Zwangsstörungen

Zwangsstörungen

(Zwangskrankheiten, Zwangsneurosen)

Eine Zwangsstörung (Zwangsneurose) zeichnet sich durch eine extreme Steigerung von Handlungen und Gedanken aus, die in viele Lebensbereiche hineinragen, sehr zeitraubend werden, mit grossem Leidensdruck und oft auch körperlichen Beschwerden verbunden sind.

Wir alle kennen harmlose Formen des Zwangs aus dem täglichen Leben: Manche erledigen Dinge immer in derselben Reihenfolge. Andere hüten sich vor Unglückszahlen oder kontrollieren mehrfach statt einmal, ob die Haustür verschlossen ist. Wieder andere schätzen besondere Ordnung und Sauberkeit im Haushalt oder denken wichtige Telefonate mehrere Male vorher und/oder nachher durch. Solche Phänomene sind jedem Menschen vertraut, behindern jedoch kaum.

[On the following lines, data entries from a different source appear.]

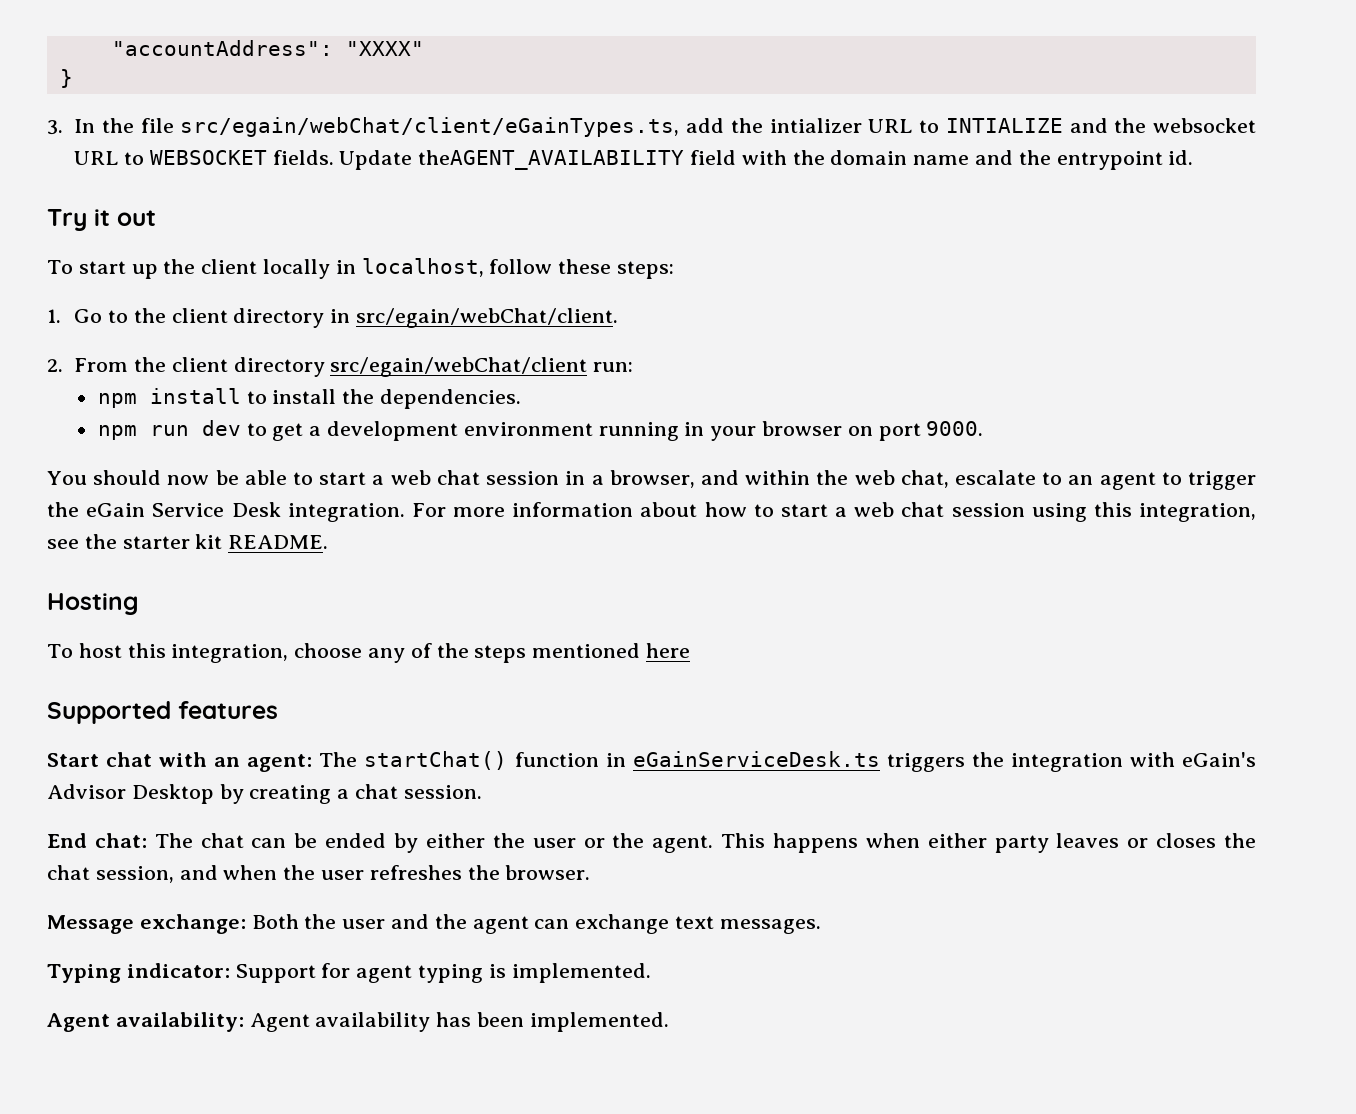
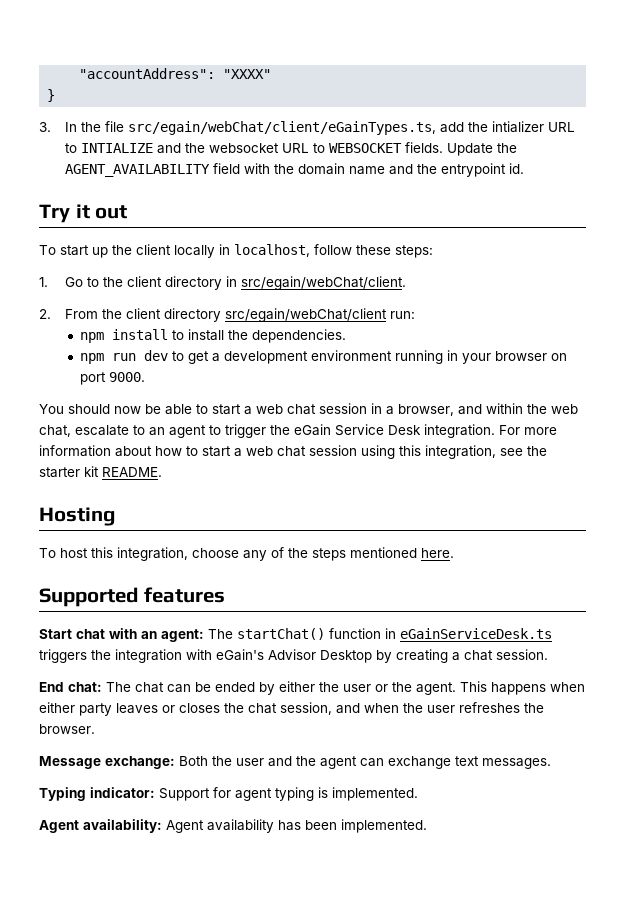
- Update theAGENT_AVAILABILITY field with the domain name and the entrypoint id.
+ Update the AGENT_AVAILABILITY field with the domain name and the entrypoint id.
- To host this integration, choose any of the steps mentioned here
+ To host this integration, choose any of the steps mentioned here.

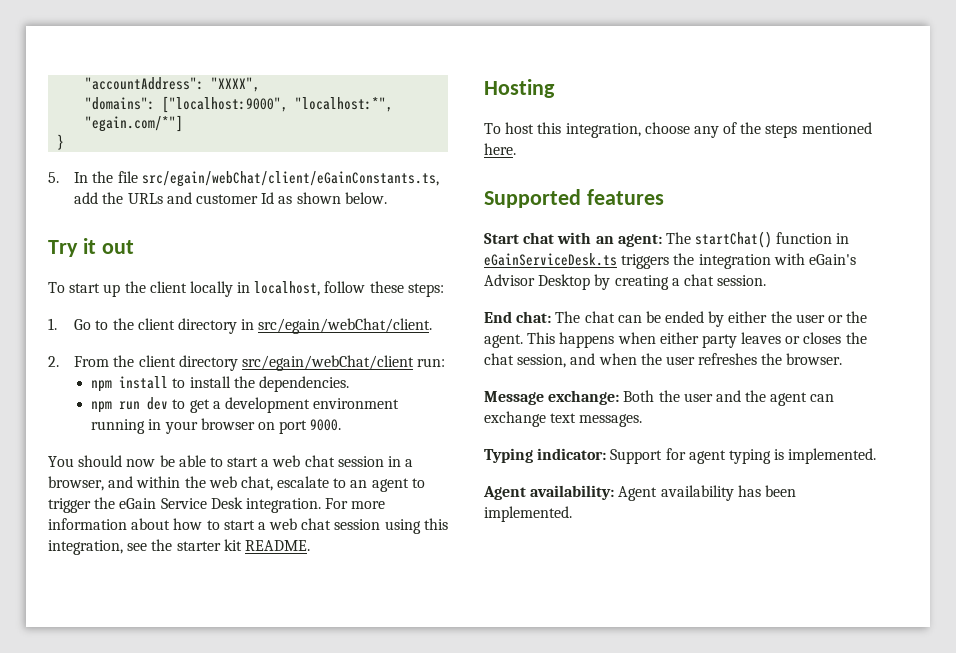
- "accountAddress": "XXXX"
+ "accountAddress": "XXXX",
+ "domains": ["localhost:9000", "localhost:*", "egain.com/*"]
- 3. In the file src/egain/webChat/client/eGainTypes.ts, add the intializer URL to INTIALIZE and the websocket URL to WEBSOCKET fields. Update the AGENT_AVAILABILITY field with the domain name and the entrypoint id.
+ 5. In the file src/egain/webChat/client/eGainConstants.ts, add the URLs and customer Id as shown below.

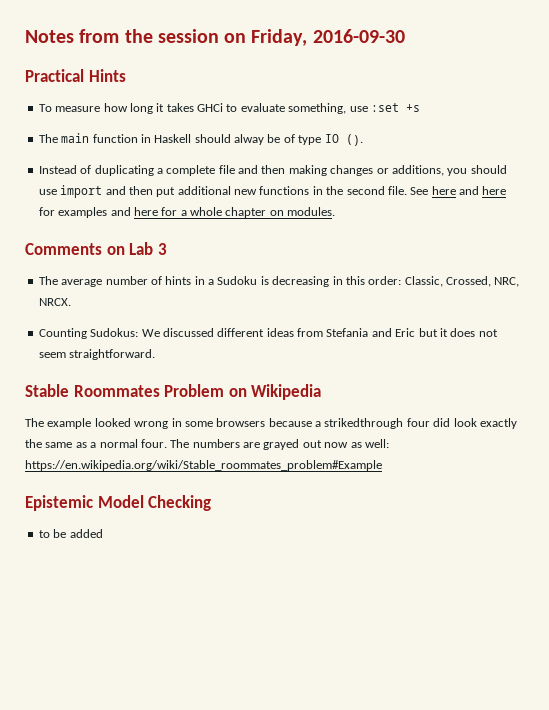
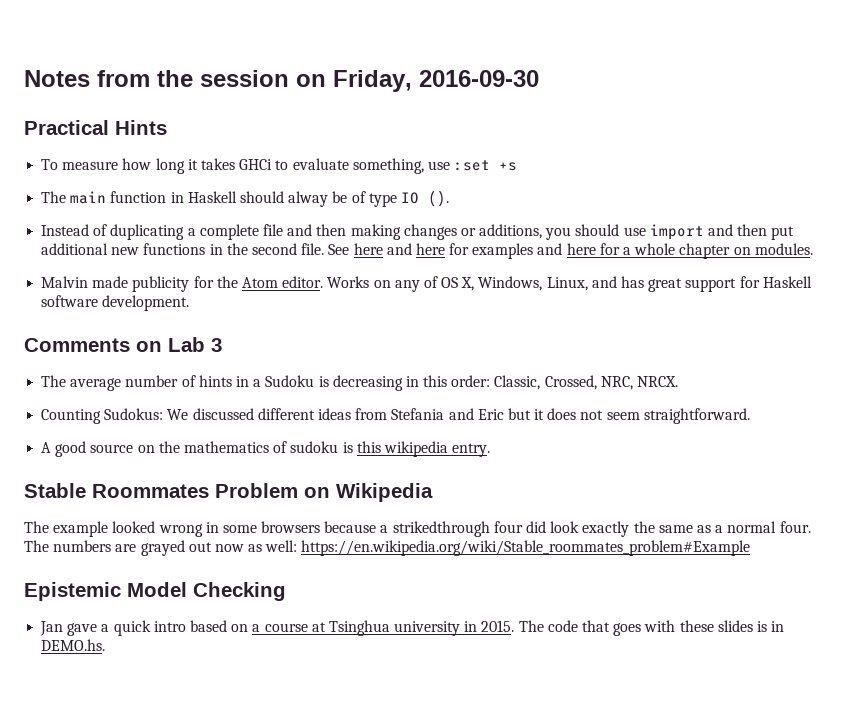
+ Malvin made publicity for the Atom editor. Works on any of OS X, Windows, Linux, and has great support for Haskell software development.
+ A good source on the mathematics of sudoku is this wikipedia entry.
- to be added
+ Jan gave a quick intro based on a course at Tsinghua university in 2015. The code that goes with these slides is in DEMO.hs.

Der Begriff «Zwanghaftes Verhalten» bezeichnet somit ein grosses Spektrum von Verhaltensweisen. Es können harmlose Angewohnheiten sein oder - wie Sie es bei sich selbst kennen - intensive und dauerhafte Gewohnheiten, die in viele Lebensbereiche hineinragen.


Das Verhalten dominiert den Willen

Eine Zwangskrankheit (auch Zwangsstörung oder Zwangsneurose genannt) liegt vor, sobald bestimmte Handlungsmuster mindestens zwei Wochen an den meisten Tagen das Berufs- und Privatleben stören, da sie in Intensität und Zeitaufwand extrem von der Norm abweichen. Kriterien für die Entscheidung «Jetzt ist es genug» sind verloren gegangen, das Verhalten dominiert den eigenen Willen.

Ein wichtiger Unterschied zwischen einem normalen Tick und einer Zwangsstörung ist: Der Zwang beherrscht das Verhalten gegen den Willen des Betroffenen: Er kann nicht anders, obwohl er sich der Sinnlosigkeit seiner Gedanken und Handlungen bewusst ist.


Hände waschen, Herd überprüfen, Haustür absperren...

Zwangsstörungen treten in vielen verschiedenen Formen auf, zum Beispiel als Waschzwang, Kontrollzwang, Ordnungszwang, zwanghafte Befürchtung oder rituelle Handlung. Fachleute unterscheiden zwischen Zwangshandlungen, Zwangsimpulsen und Zwangsgedanken. Meist treten sie kombiniert auf, oft bleiben sie unerkannt. Ein Grund: Viele Zwänge werden als Übereifer oder Macke belächelt. Ein anderer: Die Betroffenen verdrängen ihr Problem, entwickeln Kontrollmechanismen oder leben in Isolation - aus Furcht, als verrückt zu gelten.

Etwa 1 bis 3 Prozent aller Menschen erkranken an einer Zwangsstörung. Die Betroffenen kommen aus allen sozialen Schichten und Altersklassen. Sichtbar werden die meisten Zwänge im Jugend- oder frühen Erwachsenenalter, bei 85 Prozent sind sie vor dem 35. Lebensjahr voll ausgeprägt.


Rituale nehmen bizarre Züge an

So ist ein dunkler Raum für Patienten mit Kontrollzwang noch lange kein Beweis, dass das Licht nicht brennt. Erst bei wiederholtem An- und Ausschalten sind sie überzeugt. Manche Patienten mit Waschzwang verbringen täglich zehn Stunden damit, ihre Hände, Kleider, Haare zu reinigen; die Familie muss sich permanent desinfizieren. Zwanghafte Sammler können in ihrer Wohnung kaum noch hausen. Keine Möglichkeit bleibt ungenutzt, um wer-weiss-was zu stapeln.

Zwangsstörungen sind für die Umwelt rätselhaft, unverständlich: Warum tut der/die das? Ist einer Frau, die nur noch die Wohnung putzt, nichts anderes mehr wichtig? Tickt jemand noch richtig, der sich täglich Dutzende von Malen die Hände wäscht?

Sie können nicht anders, weil sie sich der Eigendynamik ihrer Rituale ausgeliefert fühlen. Zwangskranke würden gern normal leben, können es aber nicht. Da die Familie zudem oft in die bizarren Rituale eingebunden wird und selbst Strategien entwickelt, um nichts nach aussen dringen zu lassen, wird auch für sie der Alltag zum Albtraum. Eine Zwangsstörung gilt als heimliche Krankheit.

Zwangsstörungen gehören zu den am meisten belastenden und am schwierigsten zu behandelnden psychischen Erkrankungen.